UC San Diego

In eukaryotes, the genome is hierarchically packaged inside the nucleus. The 3D organization of chromatin regulates various biological processes such as transcription, DNA replication, and cell division. The accurate gene regulation depends on when and where chromosomal interactions take place in the nucleus. This dissertation focuses on how the genome maintains its function after passing through mitosis and how the nuclear architecture at the nuclear periphery modulates transcription regulation.
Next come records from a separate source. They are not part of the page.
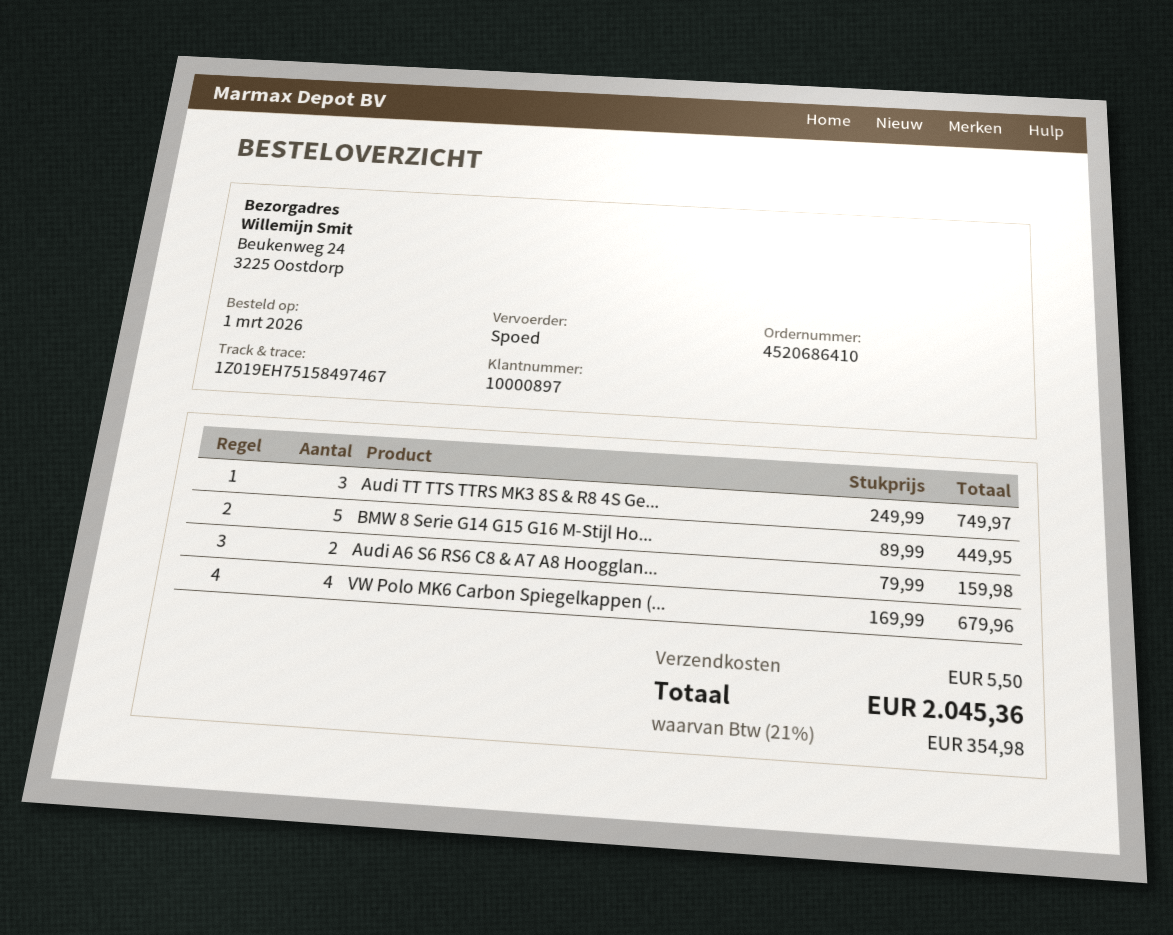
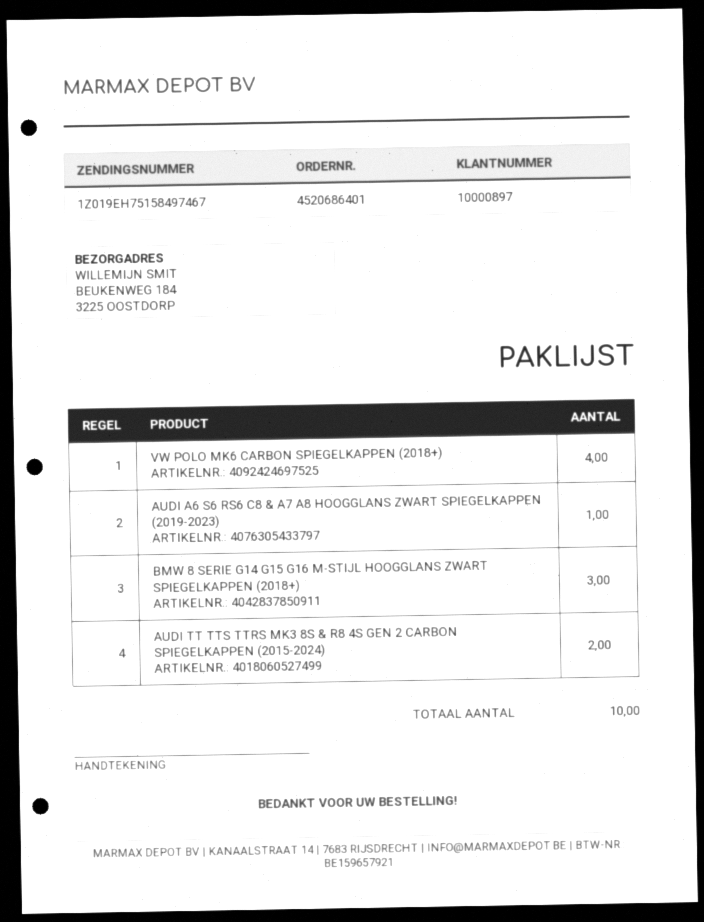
order number: 4520686410 -> 4520686401
ship to: Beukenweg 24, 3225 Oostdorp -> BEUKENWEG 184, 3225 OOSTDORP
Audi TT TTS TTRS MK3 8S & R8 4S Ge...: 3 -> 2
BMW 8 Serie G14 G15 G16 M-Stijl Ho...: 5 -> 3
Audi A6 S6 RS6 C8 & A7 A8 Hoogglan...: 2 -> 1

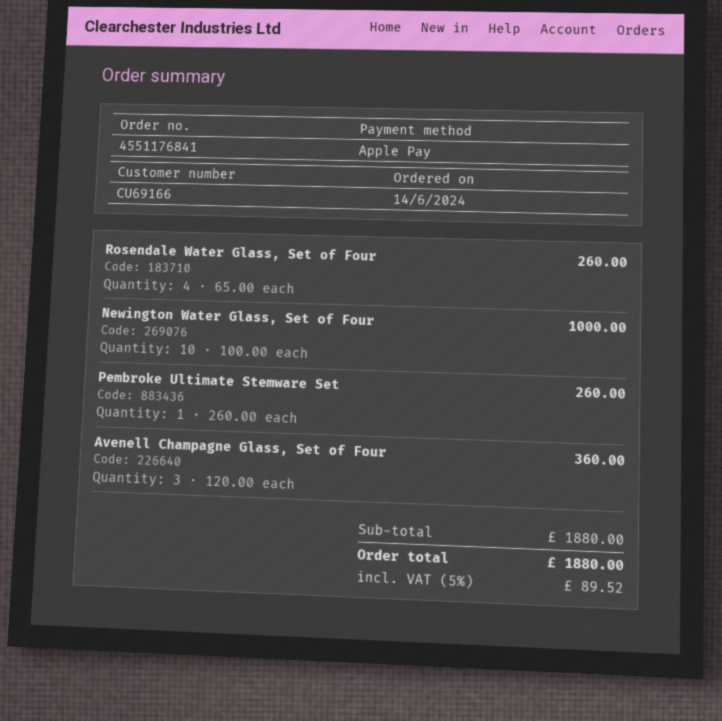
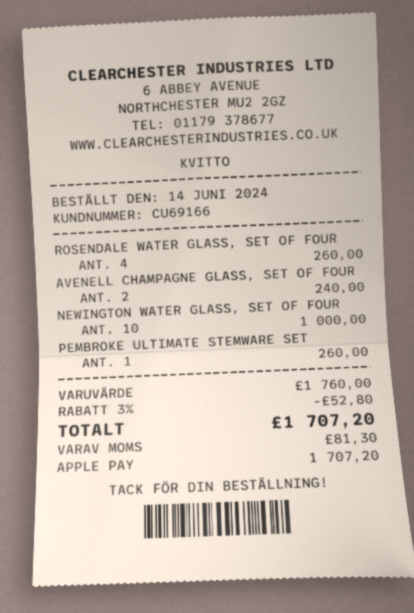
Avenell Champagne Glass, Set of Four: 3 for 360.00 -> 2 for 240.00
subtotal: 1880.00 -> 1760.00
discount: none -> 3% = 52.80
tax: 89.52 -> 81.30
total: 1880.00 -> 1707.20

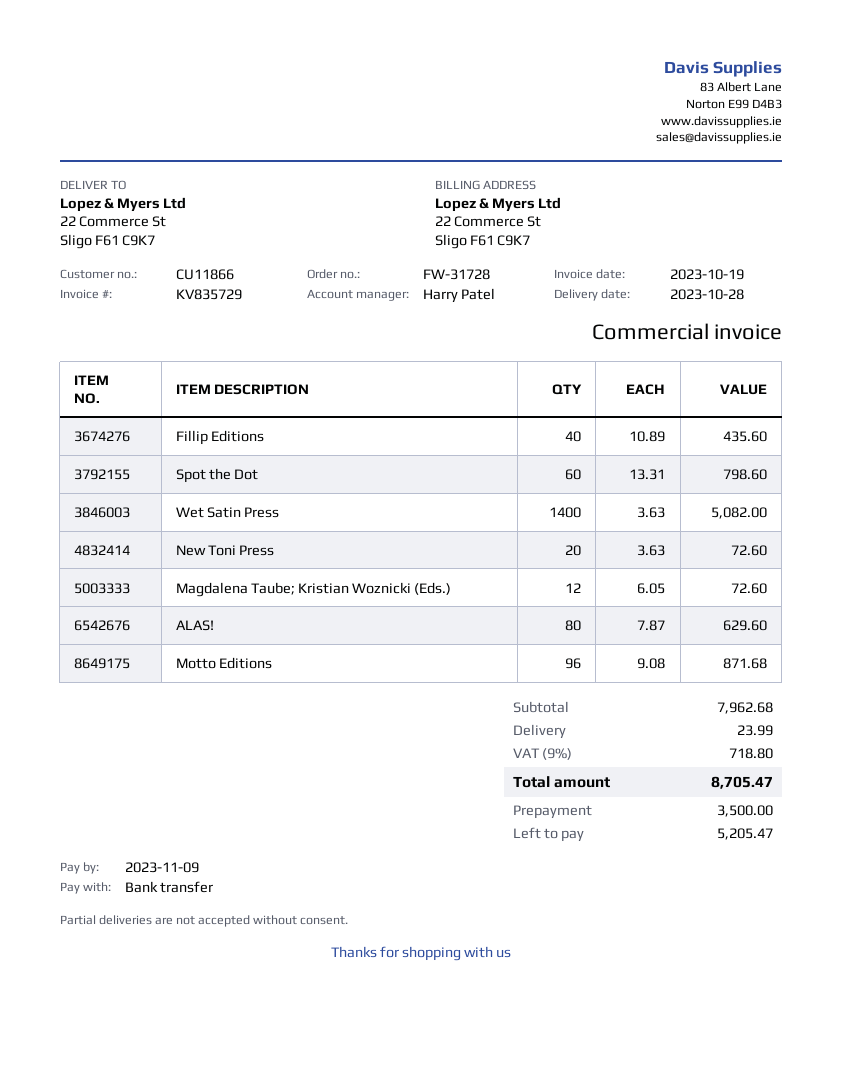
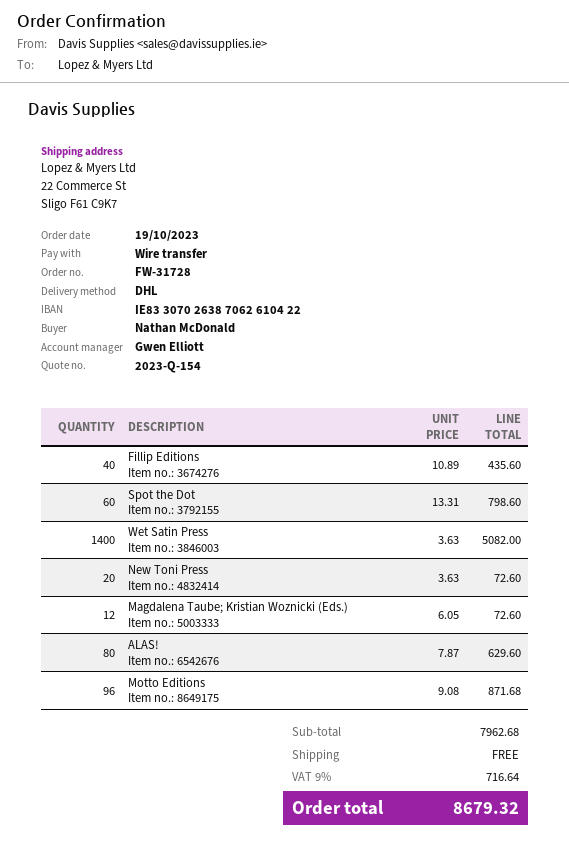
sales rep: Harry Patel -> Gwen Elliott
shipping: 23.99 -> 0.00
tax: 9% = 718.80 -> 9% = 716.64
total: 8705.47 -> 8679.32

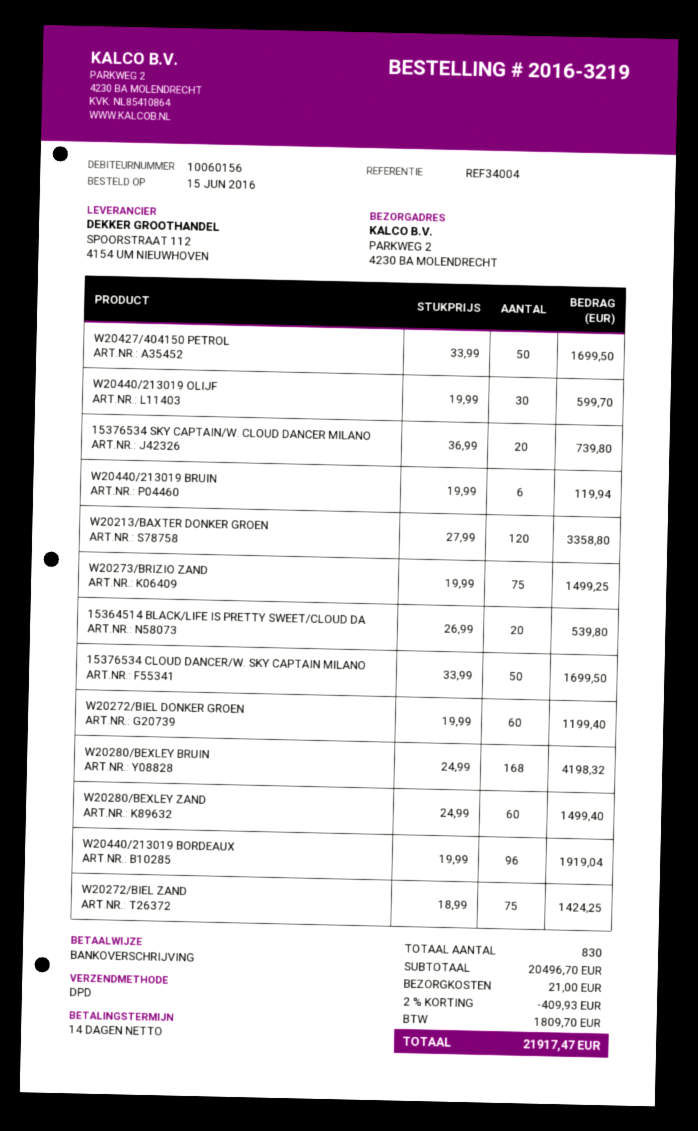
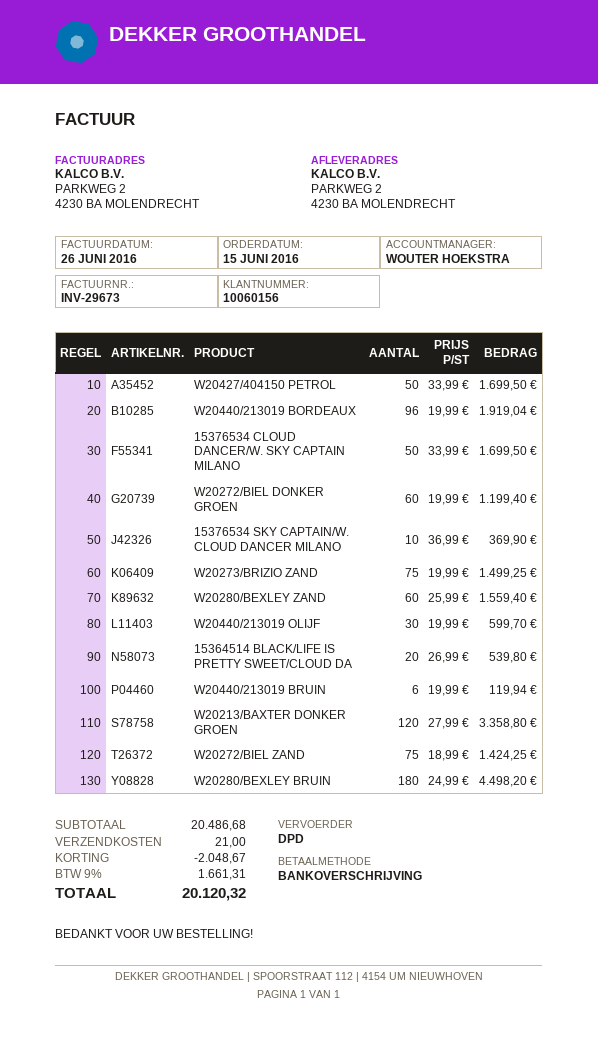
15376534 SKY CAPTAIN/W. CLOUD DANCER MILANO: 20 x 36.99 = 739.80 -> 10 x 36.99 = 369.90
W20280/BEXLEY BRUIN: 168 x 24.99 = 4198.32 -> 180 x 24.99 = 4498.20
W20280/BEXLEY ZAND: 60 x 24.99 = 1499.40 -> 60 x 25.99 = 1559.40
subtotal: 20496.70 -> 20486.68
discount: 409.93 -> 2048.67
tax: 1809.70 -> 1661.31
total: 21917.47 -> 20120.32

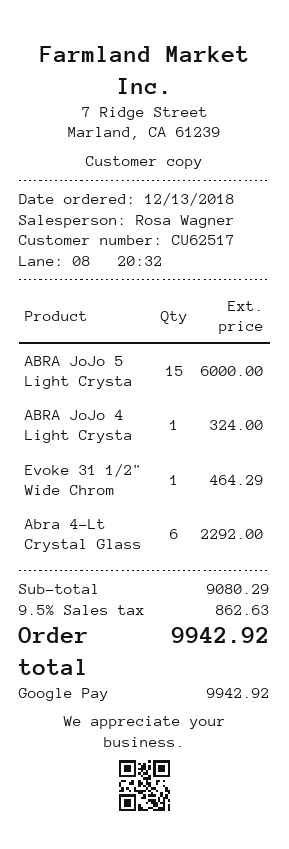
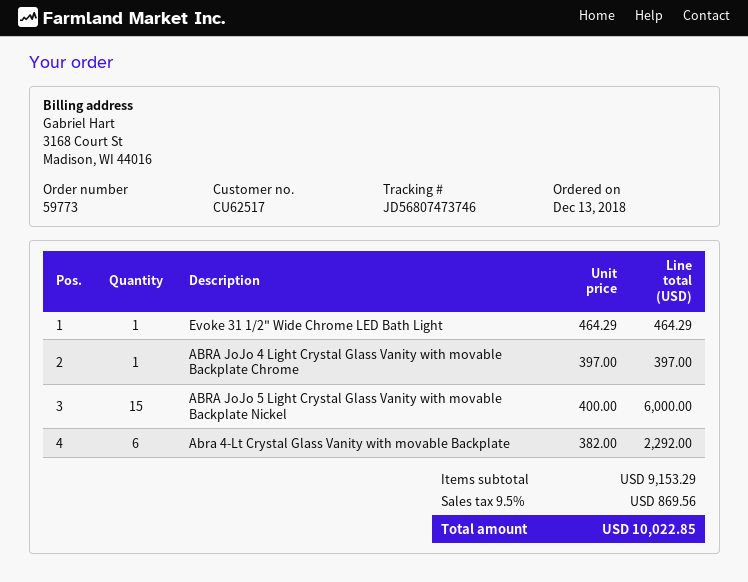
ABRA JoJo 4 Light Crysta: 1 for 324.00 -> 1 for 397.00
subtotal: 9080.29 -> 9153.29
tax: 9.5% = 862.63 -> 9.5% = 869.56
total: 9942.92 -> 10022.85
A long-standing question in the field is how cells maintain genome structure and function over multiple cell divisions, despite the loss of, for example, chromatin structure and gene expression during mitosis. In the first part of this dissertation, we determine that retention of histone modification binding contributes to accurate transcriptional programs and genome organization. We characterize the role of H3K27ac in the activation of post-mitotic transcription. An increase in H3K27ac binding in anaphase/telophase also shows a positive association with the formation of domains in the genome. Together, these results clarify the mechanism through which the histone modification landscape establishes precise genome regulation across mitosis.

The genome is enclosed in the nuclear envelope membrane, which contains the nuclear pore complex (NPC) components as crucial players in the dynamic organization of the genome and gene regulation. The second part of this dissertation aims to understand how NPC components interact with genomic regions for gene regulation at the nuclear periphery and identify molecular players that participate in NPC-mediated regulation of genome structure and function. We find that a subset of architecture protein CTCF is localized at the NPC and show how it acts as an interacting partner with NPC components to influence transcription. This unexpected, but exciting link provides us insights into how the structures of the nuclear periphery impact genome function.